*INSTRUCTIONS FOR THE TASK*. Your answer must be an exact copy of the records, minus any pictures.

[INPUT MATERIAL Boundary: Start]

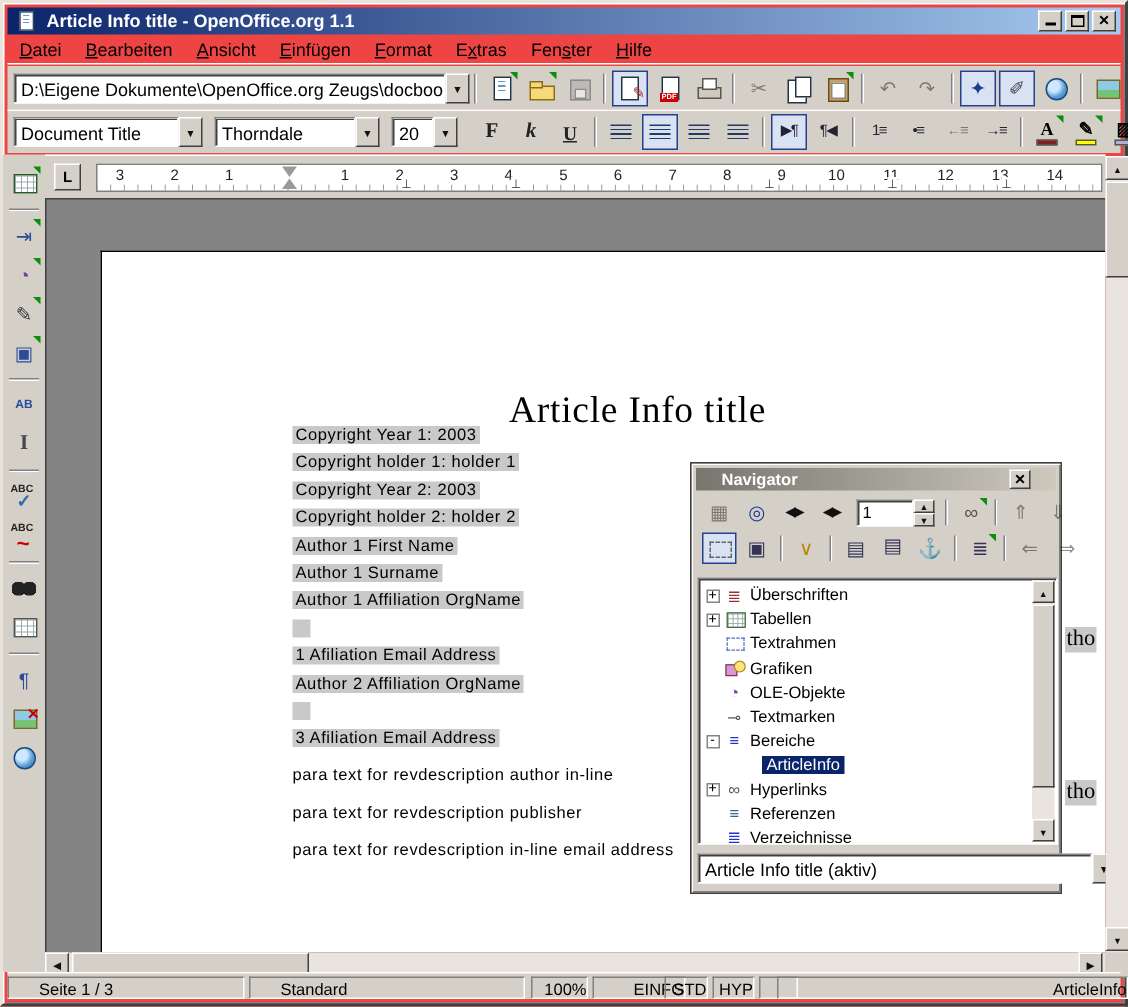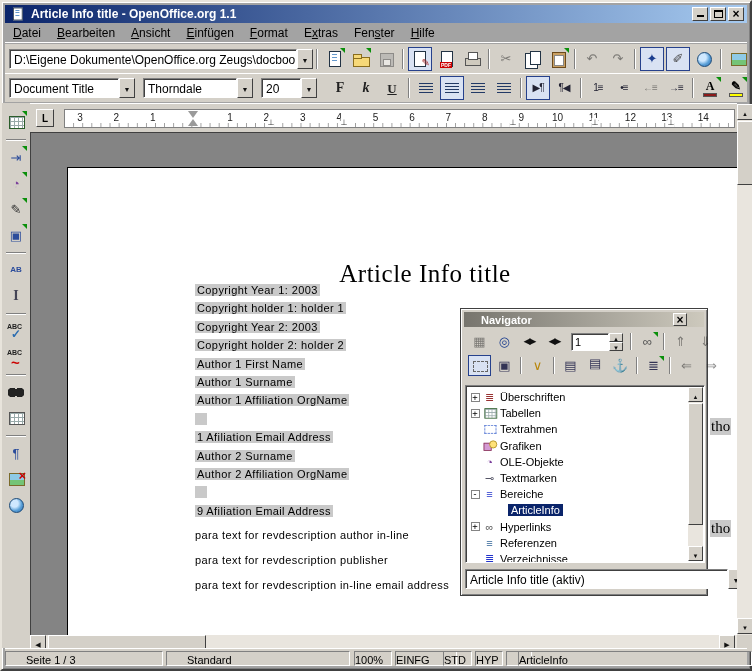"Article Info title - OpenOffice.org" .win { background: #a3a3a3 -> #ef4444 }
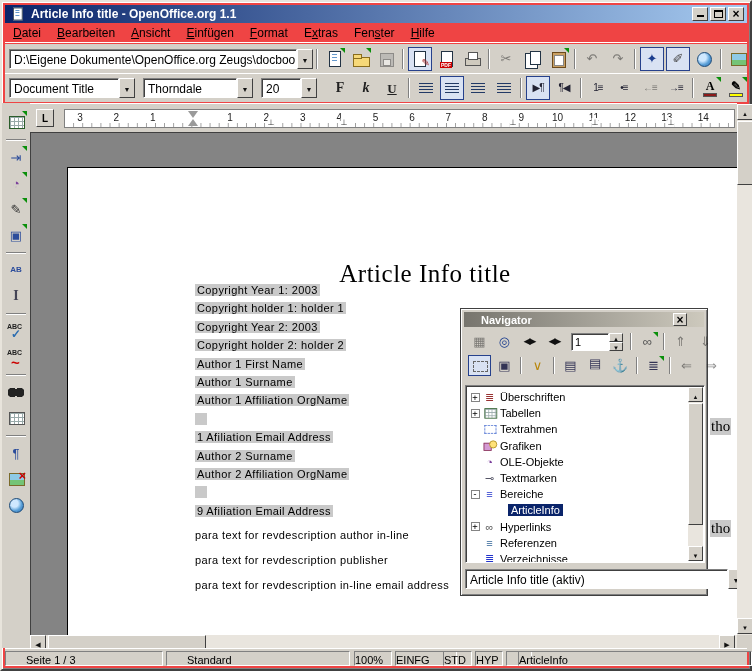"20" .sizefield { width: 40px -> 28px }
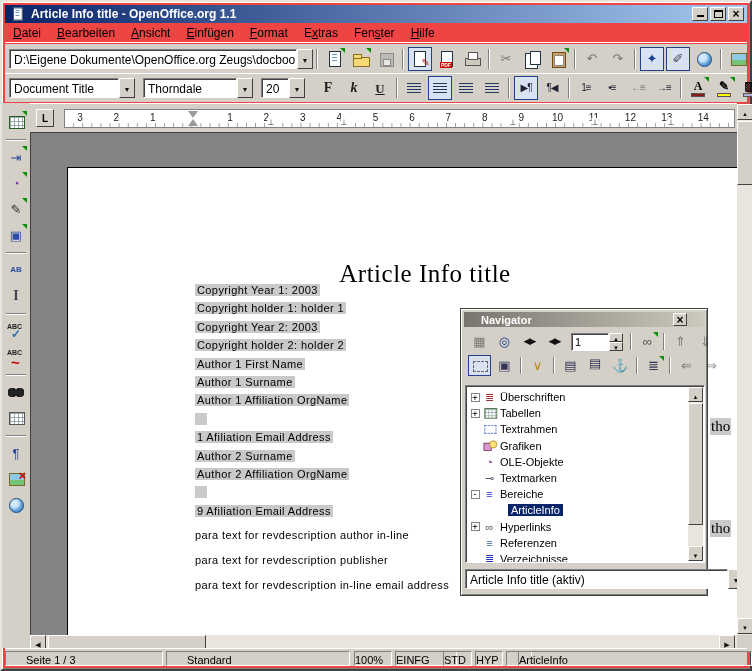"Author 2 Surname" div.dline { html: <div><span>Author 2 Surname</span></div> -> none }
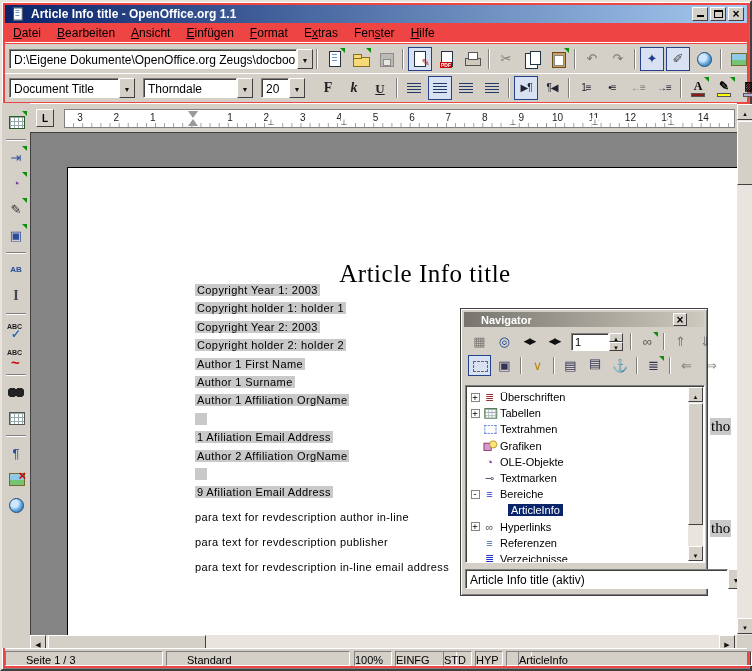"9 Afiliation Email Address" span.shade { text: 9 -> 3 }
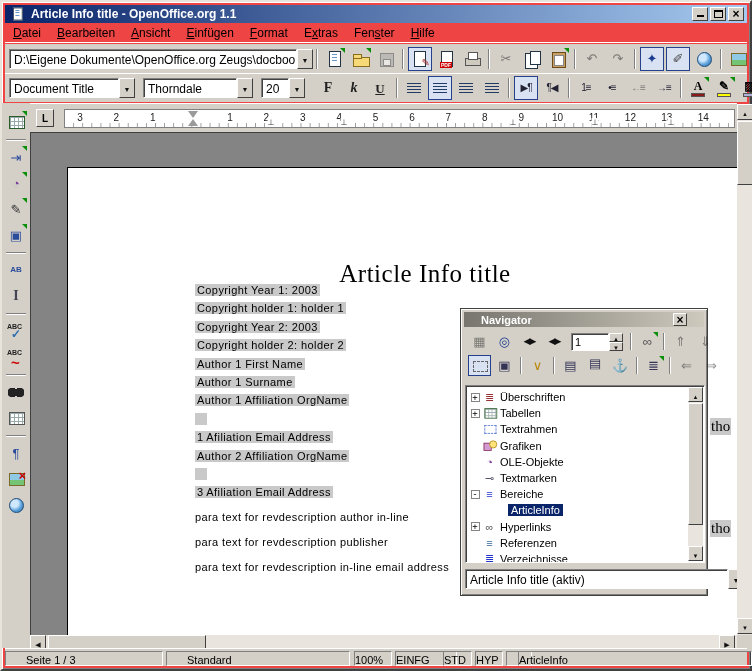"100%" .c-center { text-align: left -> right }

[INPUT MATERIAL Boundary: End]

*EXERCISE ANSWER*.
"Article Info title - OpenOffice.org" .win { background: #a3a3a3 -> #ef4444 }
"20" .sizefield { width: 40px -> 28px }
"Author 2 Surname" div.dline { html: <div><span>Author 2 Surname</span></div> -> none }
"9 Afiliation Email Address" span.shade { text: 9 -> 3 }
"100%" .c-center { text-align: left -> right }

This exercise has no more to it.